Available data: Begin

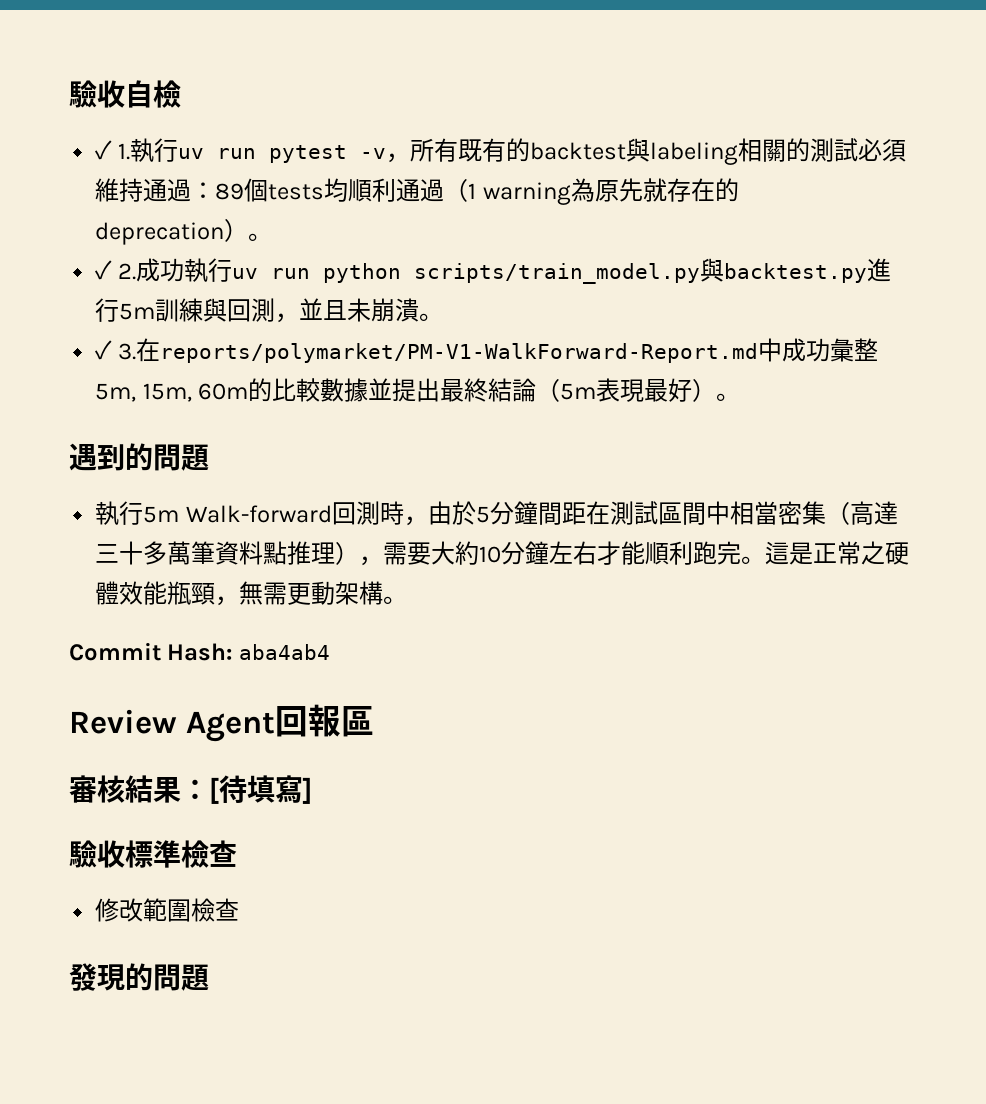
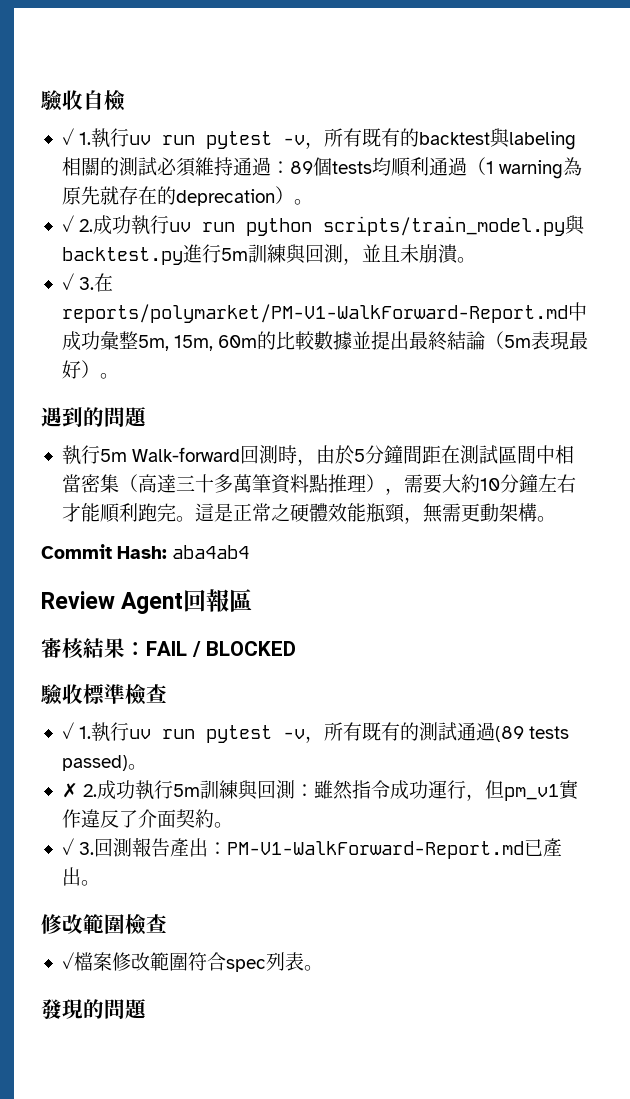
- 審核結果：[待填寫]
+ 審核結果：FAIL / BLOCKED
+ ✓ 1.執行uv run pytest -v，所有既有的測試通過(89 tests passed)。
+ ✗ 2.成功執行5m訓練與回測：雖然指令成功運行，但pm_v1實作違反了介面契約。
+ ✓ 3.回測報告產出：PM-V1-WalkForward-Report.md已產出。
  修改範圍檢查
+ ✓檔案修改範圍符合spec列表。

Available data: End

Work to be completed |
Your copy should hold each line above exactly and no pictures at all.

Your response |
- 審核結果：[待填寫]
+ 審核結果：FAIL / BLOCKED
+ ✓ 1.執行uv run pytest -v，所有既有的測試通過(89 tests passed)。
+ ✗ 2.成功執行5m訓練與回測：雖然指令成功運行，但pm_v1實作違反了介面契約。
+ ✓ 3.回測報告產出：PM-V1-WalkForward-Report.md已產出。
  修改範圍檢查
+ ✓檔案修改範圍符合spec列表。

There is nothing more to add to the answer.